# Content Words

In [75]:
% matplotlib inline

from __future__ import division

import numpy as np 
import pandas as pd 

import spacy
from spacy.tokens.doc import Doc
import inspect

from textacy.vsm import Vectorizer
import textacy.vsm

import scipy.sparse as sp

from tqdm import *

import re

Loading the data

In [2]:
tweets = pd.read_csv('tweet_ids/2015_Nepal_Earthquake_en/stripped_filled_tweets.csv', encoding = 'ISO-8859-1')

In [3]:
tweets.head()

Unnamed: 0.1,Unnamed: 0,label,tweet_id,tweet_texts
0,1,infrastructure_and_utilities_damage,'591902695822331904',RT @DailySabah: #LATEST #Nepal's Kantipur TV s...
1,2,injured_or_dead_people,'591902695943843840',RT @iamsrk: May Allah look after all. Here r t...
2,3,missing_trapped_or_found_people,'591902696371724288',RT @RT_com: LATEST: 108 killed in 7.9-magnitud...
3,4,sympathy_and_emotional_support,'591902696375877632',RT @Edourdoo: Shocking picture of the earthqua...
4,5,sympathy_and_emotional_support,'591902696895950848',Indian Air Force is ready to help the people o...


In [4]:
tweets = tweets.dropna()

## Preprocessing

For my tweets to be informative, there are a few terms I can immediately remove. For instance, any urls won't be useful to the rescue teams. Equally, any '@...' are just calling another twitter handle, and are equally not useful. 

In [5]:
# removing URLS
tweets.tweet_texts = tweets.tweet_texts.apply(lambda x: re.sub(u'http\S+', u'', x))   

# removing @... 
tweets.tweet_texts = tweets.tweet_texts.apply(lambda x: re.sub(u'(\s)@\w+', u'', x))

# removing hashtags
tweets.tweet_texts = tweets.tweet_texts.apply(lambda x: re.sub(u'#', u'', x))

In [6]:
tweets.tweet_texts.head()

0    RT: LATEST Nepal's Kantipur TV shows at least ...
1    RT: May Allah look after all. Here r the emerg...
2    RT: LATEST: 108 killed in 7.9-magnitude Nepal ...
3    RT: Shocking picture of the earthquake in Nepa...
4    Indian Air Force is ready to help the people o...
Name: tweet_texts, dtype: object

There are alot of `u'RT'` terms in the tweet texts. Since this isn't a word, SpaCy doesn't know how to handle them. Since these add nothing to the content of a tweet, I'm just going to get rid of them. 

In [7]:
tweets.tweet_texts = tweets.tweet_texts.apply(lambda x: x.replace(u'RT', u''))

Tokenizing with SpaCy

In [8]:
nlp = spacy.load('en')

In [9]:
spacy_tweets = []

for doc in nlp.pipe(tweets.tweet_texts, n_threads = -1):
    spacy_tweets.append(doc)

In [10]:
spacy_tweets[200]

MEA opens 24 hour Control Room for queries regarding the Nepal Earthquake.åÊ
Numbers:
+91 11 2301 2113
+91 11 2301 4104
+91 11 2301 7905

Not all tweets are equally useful. Some just contain prayers, such as

`Hope it doesn't rain. #Nepal`

whereas others are dense with useful information: 

`2 Dead, 100 Injured in Bangladesh From Nepal Quake`

How do I decide which parts of these tweets are most useful? One way to do it is to measure the term frequency-inverse document frequency (tf-idf) of each of the words in the corpus of tweets. This metric measures how important a word is in a corpus of tweets. 

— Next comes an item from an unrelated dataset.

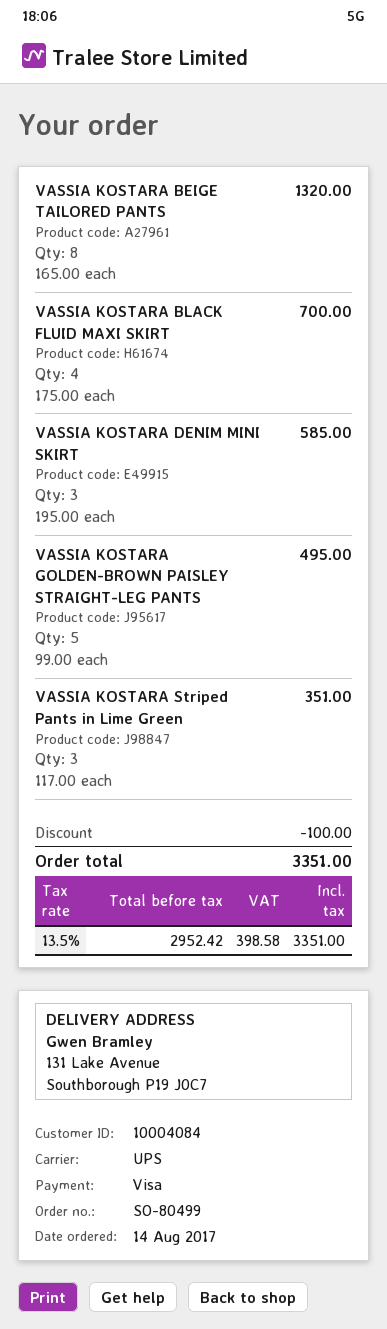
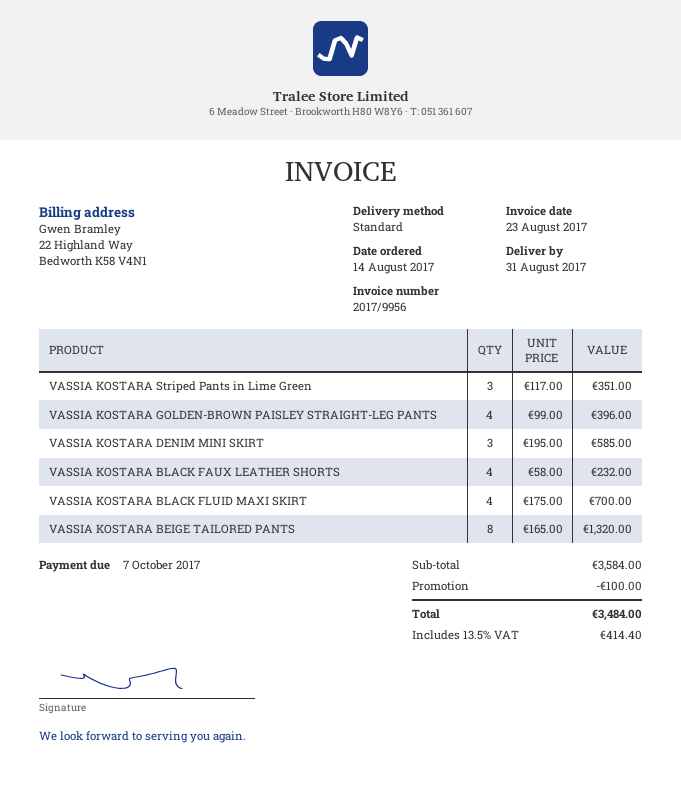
shipping method: UPS -> standard
VASSIA KOSTARA GOLDEN-BROWN PAISLEY STRAIGHT-LEG PANTS: 5 x 99.00 = 495.00 -> 4 x 99.00 = 396.00
VASSIA KOSTARA BLACK FAUX LEATHER SHORTS: none -> 4 x 58.00 = 232.00
tax: 13.5% = 398.58 -> 13.5% = 414.40
total: 3351.00 -> 3484.00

## Getting the tf-idf values of content words. 

I can do a preliminary 'cleanup', by keeping only 'content words'. These are defined as : Numerals, Nouns and Verbs. Conveniantly, SpaCy has already organised this for us. 

In [11]:
spacy_tweets[90]

: BREAKING: At least 114 killed in Nepal earthquake: home ministry - Read  

I care most about tokens which are entities, and numbers. The other tokens have too much noise, so let's focus on these two:

In [12]:
main_words = [u'earthquake', u'killed', u'injured', u'stranded', u'wounded', u'hurt', u'helpless', u'wrecked', u'nepal']

In [13]:
useful_entities = [u'NORP', u'FACILITY', u'ORG', u'GPE', u'LOC', u'EVENT', u'DATE', u'TIME']

In [14]:
content_tweets = []
for single_tweet in tqdm(spacy_tweets):
    single_tweet_content = []
    for token in single_tweet: 
        if ((token.ent_type_ in useful_entities)  
            or (token.pos_ == u'NUM') 
            or (token.lower_ in main_words)):
            single_tweet_content.append(token)
    content_tweets.append(single_tweet_content)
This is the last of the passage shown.